T’es pas cap’

Il y a pour moi un mystère de la naissance de certains mots et, plus généralement, de quelques manières de s’exprimer. L’une, apparemment fortuite, s’impose bientôt : dès lors on ne cesse plus de l’entendre, dans toutes les bouches, et de la lire (partout). Très vite sans doute, le snobisme s’est emparé du mot ou de l’expression et ce serait déroger que d’employer les formes anciennes. Les usagers, certainement, se persuadent qu’ils appartiennent ainsi au monde de l’élite, à la société des gens distingués. Je pourrais prendre de multiples exemples.

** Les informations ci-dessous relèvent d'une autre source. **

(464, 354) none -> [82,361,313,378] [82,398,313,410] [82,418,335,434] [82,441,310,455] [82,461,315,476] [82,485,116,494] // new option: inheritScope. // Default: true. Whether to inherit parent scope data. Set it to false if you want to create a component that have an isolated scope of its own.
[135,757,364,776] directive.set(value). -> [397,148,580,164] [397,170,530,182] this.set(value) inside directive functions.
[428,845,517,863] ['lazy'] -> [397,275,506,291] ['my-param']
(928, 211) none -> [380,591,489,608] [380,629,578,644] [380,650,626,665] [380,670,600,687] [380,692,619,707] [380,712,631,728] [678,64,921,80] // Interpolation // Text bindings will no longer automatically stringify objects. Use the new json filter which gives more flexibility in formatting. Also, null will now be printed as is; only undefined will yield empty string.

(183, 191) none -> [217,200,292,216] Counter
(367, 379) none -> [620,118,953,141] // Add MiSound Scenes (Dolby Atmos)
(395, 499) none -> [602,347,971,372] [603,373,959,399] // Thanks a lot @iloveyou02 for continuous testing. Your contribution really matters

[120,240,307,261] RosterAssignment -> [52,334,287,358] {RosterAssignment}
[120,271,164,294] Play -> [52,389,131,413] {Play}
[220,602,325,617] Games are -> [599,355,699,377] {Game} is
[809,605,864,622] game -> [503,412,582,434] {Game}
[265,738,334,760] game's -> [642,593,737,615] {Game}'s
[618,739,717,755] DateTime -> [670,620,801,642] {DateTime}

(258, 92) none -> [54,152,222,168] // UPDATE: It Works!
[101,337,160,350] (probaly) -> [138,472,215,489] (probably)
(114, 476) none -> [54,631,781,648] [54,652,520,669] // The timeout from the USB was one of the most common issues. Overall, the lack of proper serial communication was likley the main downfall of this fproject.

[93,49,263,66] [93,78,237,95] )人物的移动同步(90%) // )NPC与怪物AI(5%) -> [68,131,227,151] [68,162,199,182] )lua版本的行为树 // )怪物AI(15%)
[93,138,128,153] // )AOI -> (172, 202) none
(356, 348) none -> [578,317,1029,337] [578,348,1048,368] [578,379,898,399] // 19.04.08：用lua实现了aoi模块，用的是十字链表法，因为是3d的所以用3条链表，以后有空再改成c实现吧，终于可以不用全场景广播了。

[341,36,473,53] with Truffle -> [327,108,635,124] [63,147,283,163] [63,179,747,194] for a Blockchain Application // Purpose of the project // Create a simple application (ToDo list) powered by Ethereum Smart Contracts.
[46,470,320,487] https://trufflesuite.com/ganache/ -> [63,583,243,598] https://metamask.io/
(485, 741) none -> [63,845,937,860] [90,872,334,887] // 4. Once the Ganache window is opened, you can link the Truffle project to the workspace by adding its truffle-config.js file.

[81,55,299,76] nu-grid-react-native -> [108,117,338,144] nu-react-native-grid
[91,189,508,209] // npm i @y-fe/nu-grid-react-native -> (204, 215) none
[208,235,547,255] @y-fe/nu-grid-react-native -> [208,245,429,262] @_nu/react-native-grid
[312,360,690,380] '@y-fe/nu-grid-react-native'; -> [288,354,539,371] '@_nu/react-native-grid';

Je me contenterai d’un seul, mes remarques pouvant pareillement s’appliquer à tous les cas. Il entre, me semble-t-il, dans les obligations d’un enseignant de français, d’attirer au moins l’attention de ses élèves sur les conditions rigoureuses d’utilisation de telle ou telle forme lexicale. Aujourd’hui, je souhaite simplement consacrer quelques lignes à l’expression, qui fait florès « en capacité de ». On ne l’employait pas du tout il n’y a guère et elle est, me semble-t-il, synonyme de « capable ». Un tel est « en capacité » d’analyser un texte au hasard, ou d’assister à un spectacle, ou de voter pour une élection. Au restaurant, l’autre jour, mon voisin, un homme radicalement quelconque, demandait à son commensal s’il se sentait « en capacité » de participer à je ne sais quelle réunion. Bon. Si vous dites « il n’est pas capable de » , vous êtes un balourd, un mal dégrossi et, surtout, en bon français, un « has been ». Entraînez-vous donc à énoncer « il n’est pas en capacité de » : vous serez ainsi dans le coup et aurez la considération des gogos. Vous pourrez « passer à la télévision » sans faire honte à vos proches, vous serez « en capacité de » sortir dans le monde et d’avoir au moins un air d’aujourd’hui.